Saturday, March 28, 2009

Taking great baby pictures – 10 tips from Nick Kelsh

Here are the ones that I think are useful from Nick Kelsh’s post:


Get Close

Most amateurs never shoot a close-up and close-ups are so powerful. Fill the frame with your baby’s face and leave out the lamps and furniture and all of that other visual clutter. A good close-up of a baby can be other-worldly.

Baby in bath tub closeup

Experiment with the flash off

A flash on a camera is a very handy thing. It allows you to take sharp pictures in dark rooms. But it does something else, too. It ruins the mood. It’s about as romantic as the headlights on your car. A picture taken with a flash is the signature look of amateur snapshots. Use it if you’re shooting snapshots (don’t get me wrong - I love snapshots) but if you want to take pictures that will make other people say, “Hey you’re a great photographer!” turn off the flash.


Find beautiful light

If you want to shoot beautiful baby portraits this may be the most important step. With your flash off, put your baby in some soft window light or the light of an open, outside door . This is the light Rembrandt built a career around.
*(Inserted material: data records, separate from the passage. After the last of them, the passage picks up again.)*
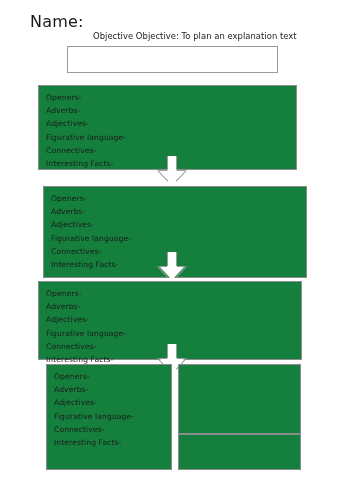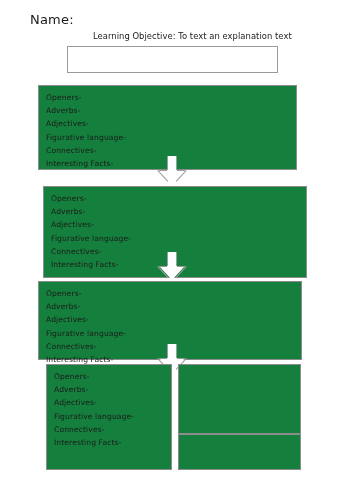--- a/index.html
+++ b/index.html
@@ -27,7 +27,7 @@
     position: absolute;
     left: 30px;
     top: 12px;
-    font-size: 13px;
+    font-size: 16px;
     letter-spacing: 0.2px;
     white-space: nowrap;
   }

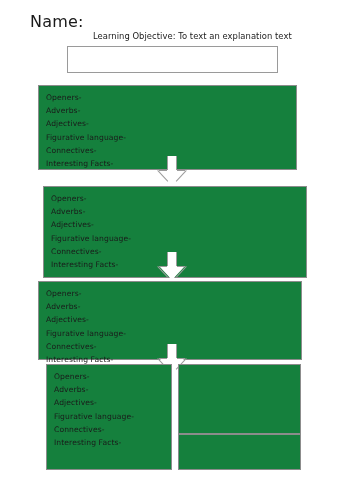--- a/index.html
+++ b/index.html
@@ -155,7 +155,7 @@
 
   <div class="name-label">Name:</div>
 
-  <div class="lo-line">Learning Objective: To text an explanation text</div>
+  <div class="lo-line">Objective Objective: To plan an explanation text</div>
 
   <div class="title-box"></div>
 

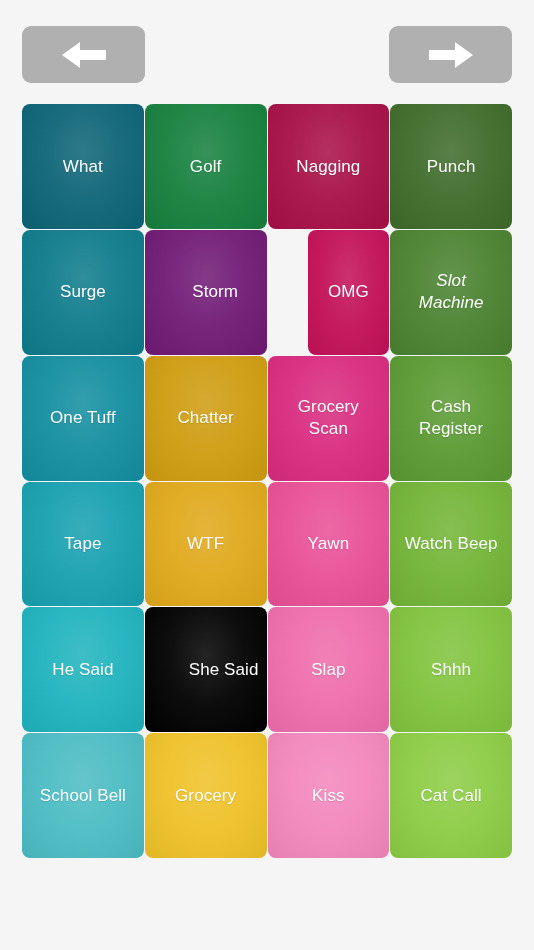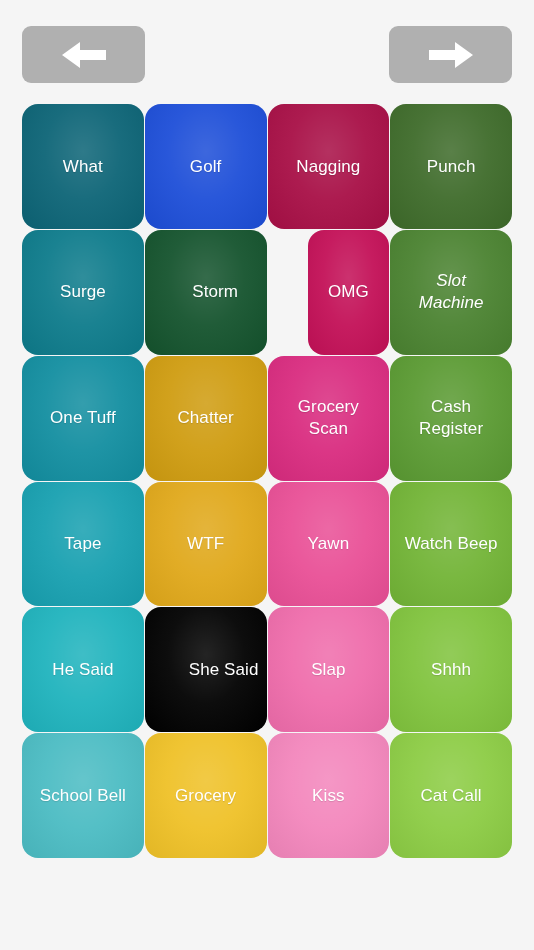--- a/index.html
+++ b/index.html
@@ -57,7 +57,7 @@
   }
   .tile {
     position: relative;
-    border-radius: 16px;
+    border-radius: 8px;
     display: flex;
     align-items: center;
     justify-content: center;

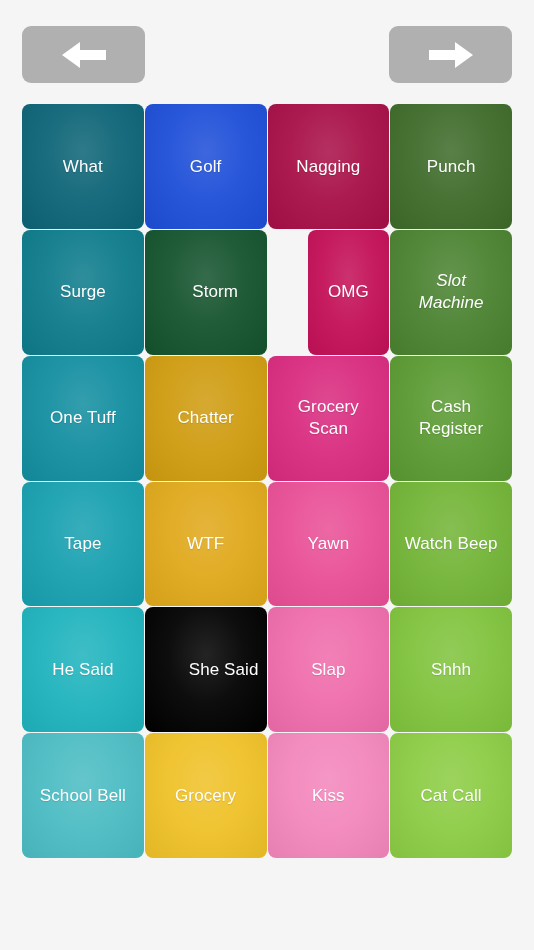--- a/index.html
+++ b/index.html
@@ -116,7 +116,7 @@
     <button class="tile" style="background: rgb(12, 100, 118);">
       <span class="tile-label">What</span>
     </button>
-    <button class="tile" style="background: #1d4ed8; padding-left: 6px;">
+    <button class="tile" style="background: #15803d; padding-left: 6px;">
       <span class="tile-label">Golf</span>
     </button>
     <button class="tile" style="background: rgb(168, 15, 70);">

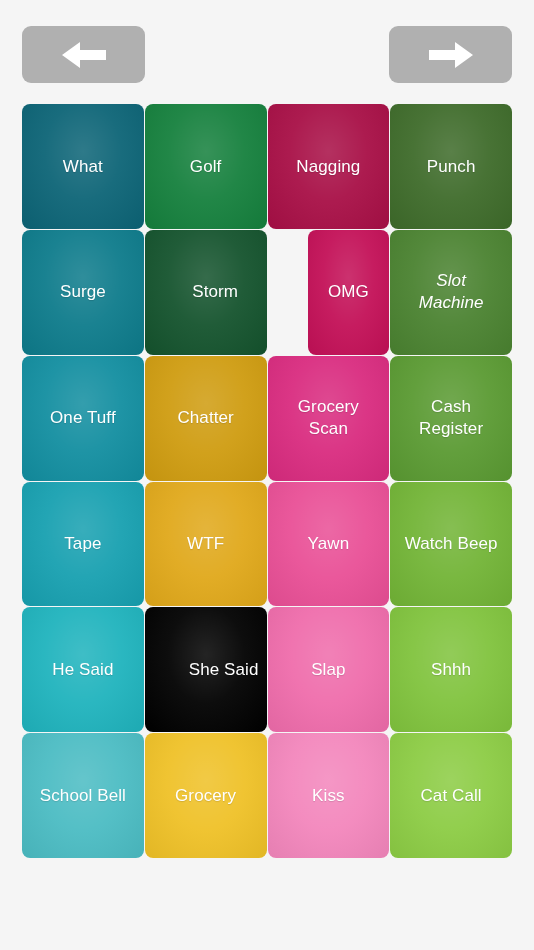--- a/index.html
+++ b/index.html
@@ -128,7 +128,7 @@
     <button class="tile" style="background: rgb(13, 123, 139);">
       <span class="tile-label">Surge</span>
     </button>
-    <button class="tile" style="background: #14532d; padding-left: 25px;">
+    <button class="tile" style="background: #701a75; padding-left: 25px;">
       <span class="tile-label">Storm</span>
     </button>
     <button class="tile" style="background: rgb(195, 16, 87); margin-left: 40px;">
If you get just how profound this tip is you are well are your way to moving up the photographic food chain.

Baby drinking bottle

Keep your backgrounds simple

You could not possibly error on the side of too simple with this. I spend about half my time shooting pictures trying to find clean, simple backgrounds. Why is that stop sign sticking out of your baby’s head?

Baby in bath tub

Take advantage of the moment

You have what every professional photographer wants – access. Store your camera is the same place all the time and always turn your camera off with the same settings. Be ready for the stuff only parents see.

Baby smiling

Crank up your ISO

I don’t want to get too technical here, but I rarely take a picture with the ISO below 400. Do pictures get a little noisy (grainy) when the ISO is high? Sometimes. How often will get you get complaints from viewers when you’ve captured a great moment and there’s a little noise? Never.